• **Assignment**
The answer should hold exactly the lines of the entries below from the one containing "[120,650,137,664] ☐ -> [79,380,91,389] ☑" through the last line, both included.

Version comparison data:
*** Block opens ***
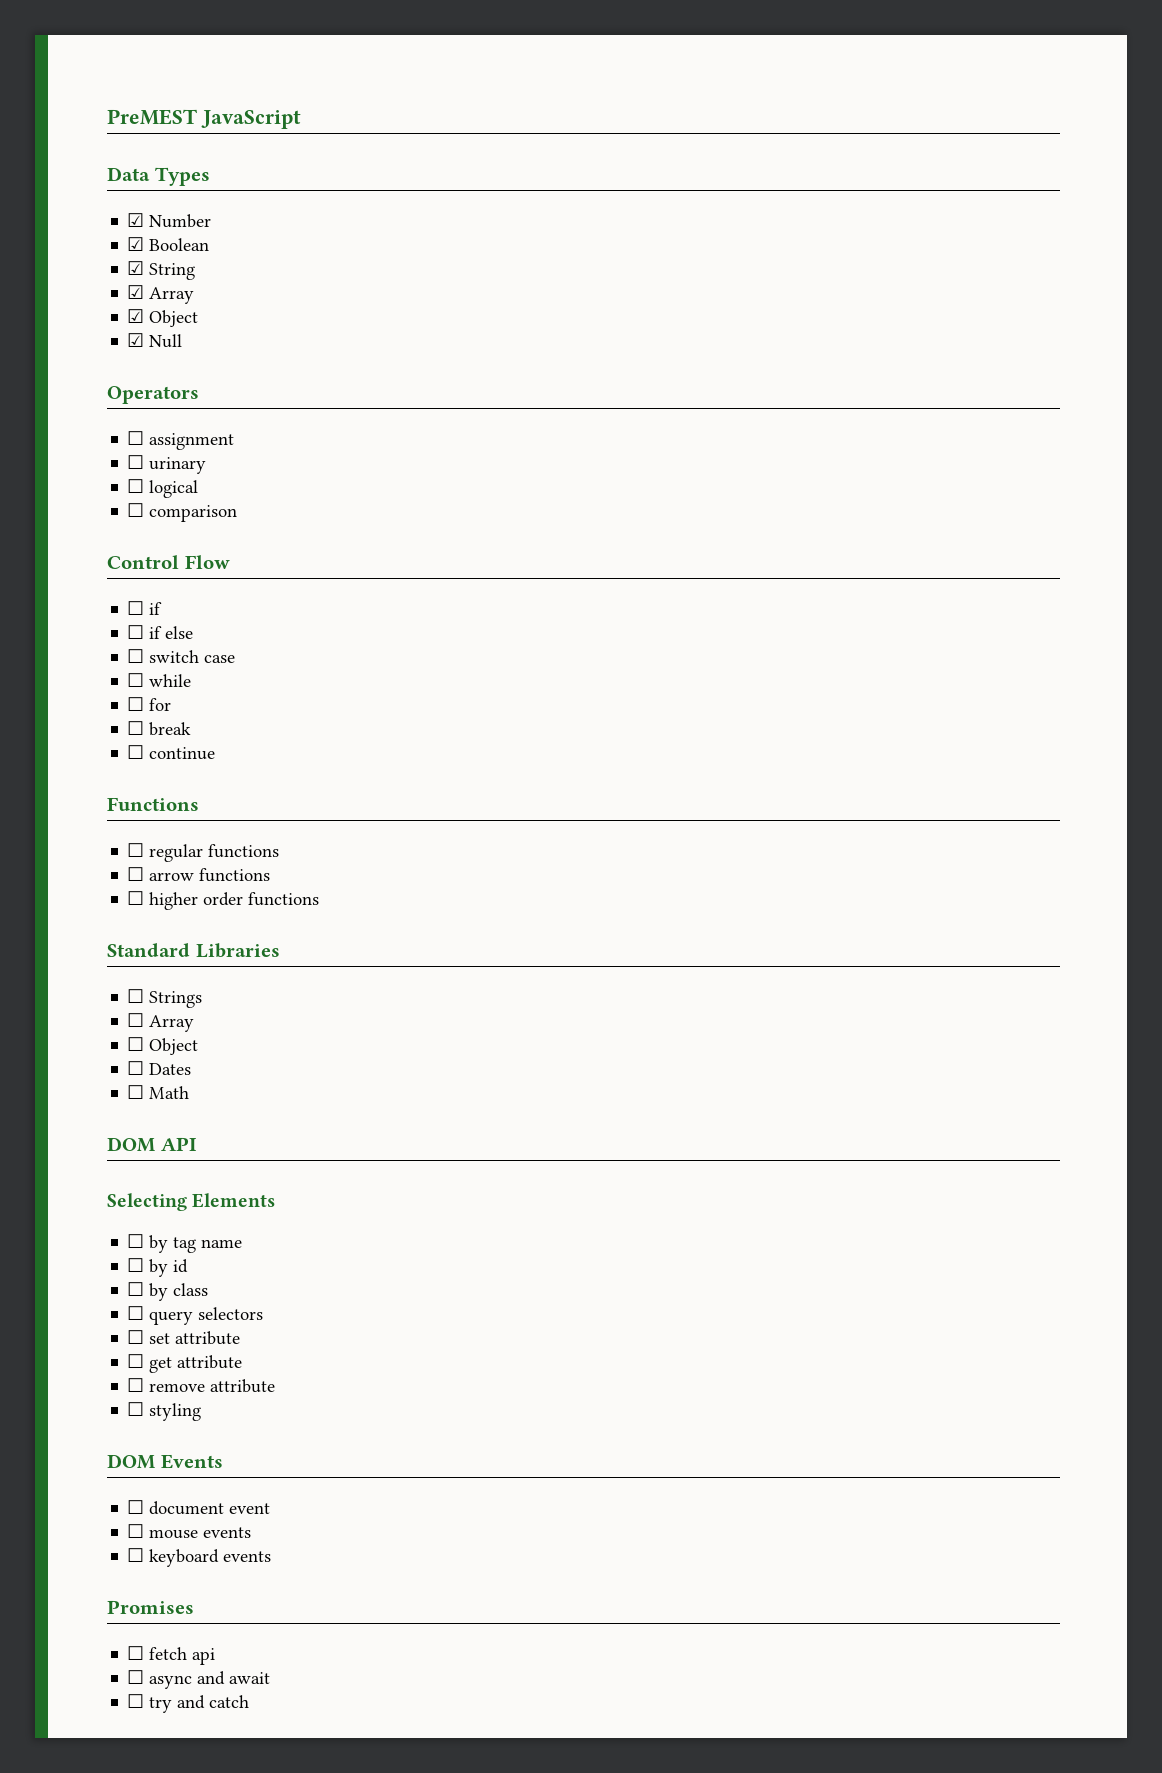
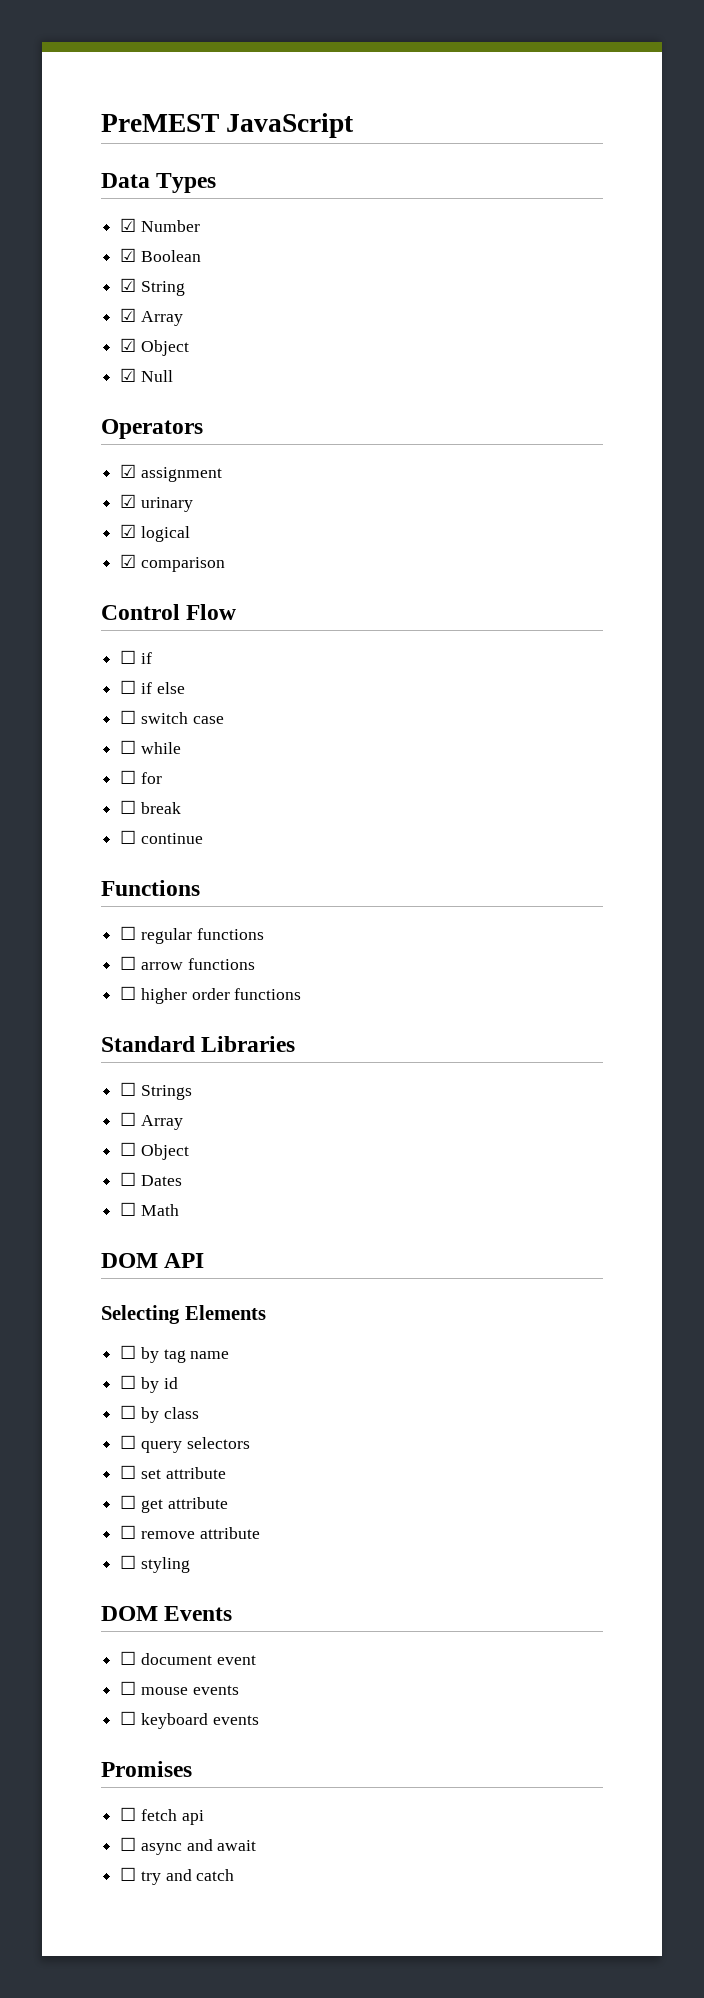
[127,431,145,445] ☐ -> [120,464,137,478] ☑
[127,455,145,469] ☐ -> [120,494,137,508] ☑
[127,479,145,493] ☐ -> [120,524,137,538] ☑
[127,503,145,517] ☐ -> [120,554,137,568] ☑

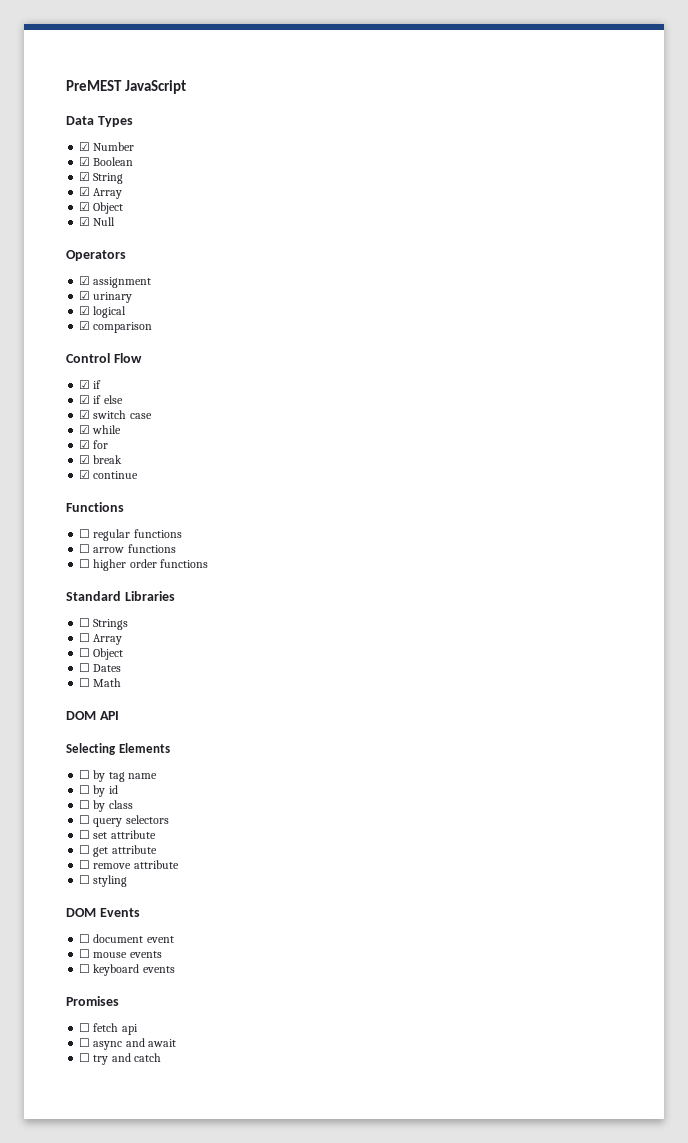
[120,650,137,664] ☐ -> [79,380,91,389] ☑
[120,680,137,694] ☐ -> [79,395,91,404] ☑
[120,710,137,724] ☐ -> [79,410,91,419] ☑
[120,740,137,754] ☐ -> [79,425,91,434] ☑
[120,770,137,784] ☐ -> [79,440,91,449] ☑
[120,800,137,814] ☐ -> [79,455,91,464] ☑
[120,830,137,844] ☐ -> [79,470,91,479] ☑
*** Block closes ***
• **Written answer**
[120,650,137,664] ☐ -> [79,380,91,389] ☑
[120,680,137,694] ☐ -> [79,395,91,404] ☑
[120,710,137,724] ☐ -> [79,410,91,419] ☑
[120,740,137,754] ☐ -> [79,425,91,434] ☑
[120,770,137,784] ☐ -> [79,440,91,449] ☑
[120,800,137,814] ☐ -> [79,455,91,464] ☑
[120,830,137,844] ☐ -> [79,470,91,479] ☑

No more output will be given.